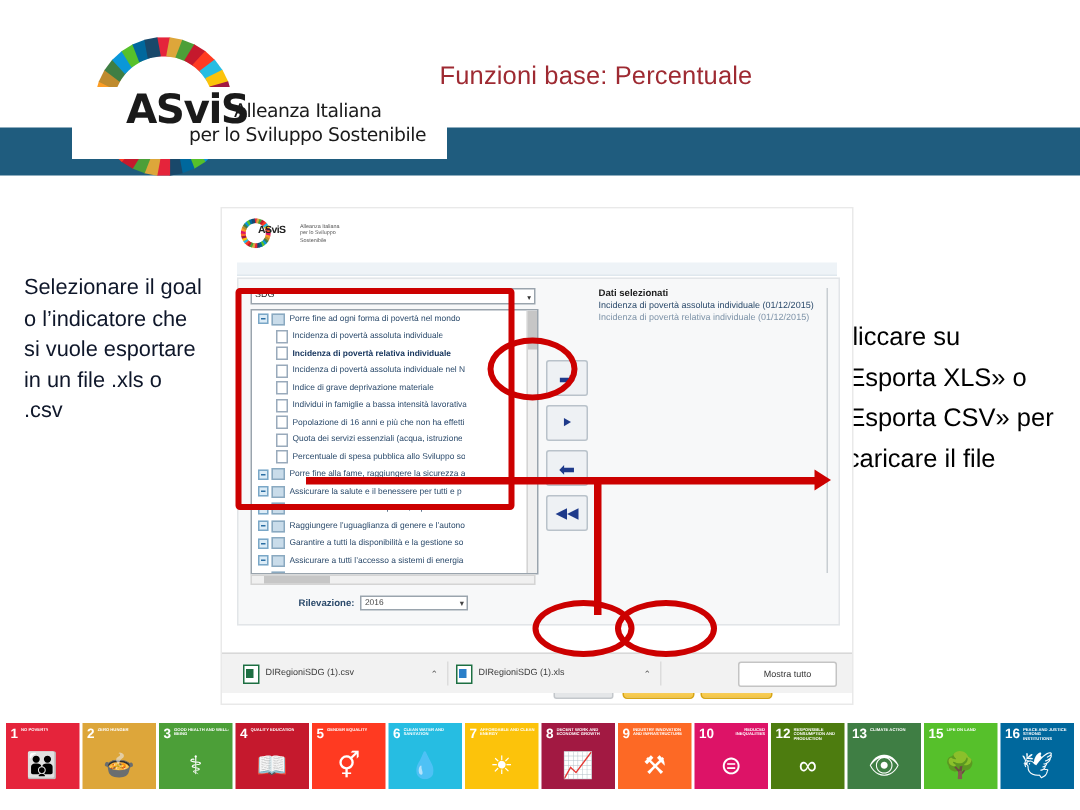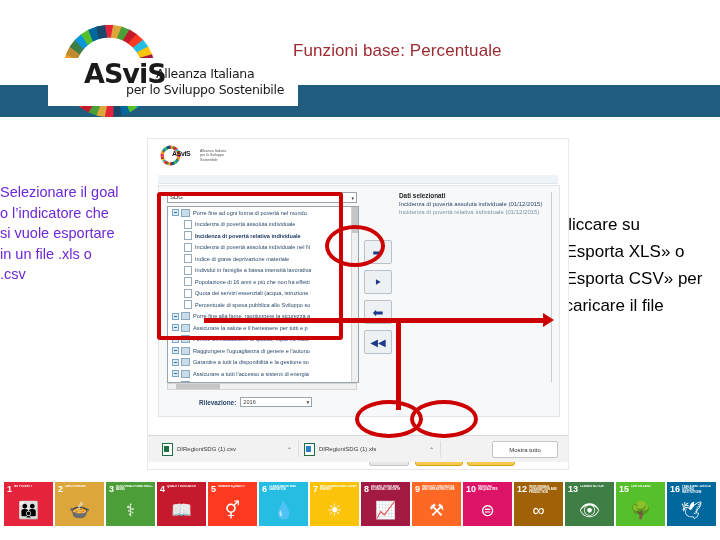--- a/index.html
+++ b/index.html
@@ -39,22 +39,22 @@
     font-family:"DejaVu Sans", sans-serif;
     font-size:12.5px;color:#1a1a1a;letter-spacing:-.3px;white-space:nowrap;
   }
   #logo-line2{
     position:absolute;left:60px;top:24px;
     font-family:"DejaVu Sans", sans-serif;
     font-size:12.5px;color:#1a1a1a;letter-spacing:-.3px;white-space:nowrap;margin-left:18px;
   }
   
   #callout-left{
-    position:absolute;left:0;top:182px;width:120px;
-    font-size:14.5px;line-height:20.5px;color:#6d28d9;
+    position:absolute;left:16px;top:182px;width:120px;
+    font-size:14.5px;line-height:20.5px;color:#0f172a;
   }
   #callout-right{
     position:absolute;left:556px;top:211px;width:155px;
     font-size:17px;line-height:27px;color:#000;
   }
   
   #app-shot{
     position:absolute;left:147px;top:138px;width:420px;height:330px;
     background:#ffffff;
     border:1px solid #e9e9e9;
@@ -547,28 +547,28 @@
       </div>
       <div class="sdg-glyph">📈</div>
     </div>
     <div class="sdg-tile" style="background: rgb(253, 105, 37);">
       <div class="sdg-head">
         <span class="sdg-num">9</span>
         <span class="sdg-name">INDUSTRY INNOVATION AND INFRASTRUCTURE</span>
       </div>
       <div class="sdg-glyph">⚒</div>
     </div>
-    <div class="sdg-tile" style="background: rgb(221, 19, 103);">
+    <div class="sdg-tile" style="background: rgb(221, 19, 103); text-align: right;">
       <div class="sdg-head">
         <span class="sdg-num">10</span>
         <span class="sdg-name">REDUCED INEQUALITIES</span>
       </div>
       <div class="sdg-glyph">⊜</div>
     </div>
-    <div class="sdg-tile" style="background: #a16207;">
+    <div class="sdg-tile" style="background: #4d7c0f;">
       <div class="sdg-head">
         <span class="sdg-num">12</span>
         <span class="sdg-name">RESPONSIBLE CONSUMPTION AND PRODUCTION</span>
       </div>
       <div class="sdg-glyph">∞</div>
     </div>
     <div class="sdg-tile" style="background: rgb(63, 126, 68);">
       <div class="sdg-head">
         <span class="sdg-num">13</span>
         <span class="sdg-name">CLIMATE ACTION</span>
━━━
* _WORK TO COMPLETE_:
Within the data above, how many lines contain the word "white"? Write only the number.

* _SOLUTION_:
2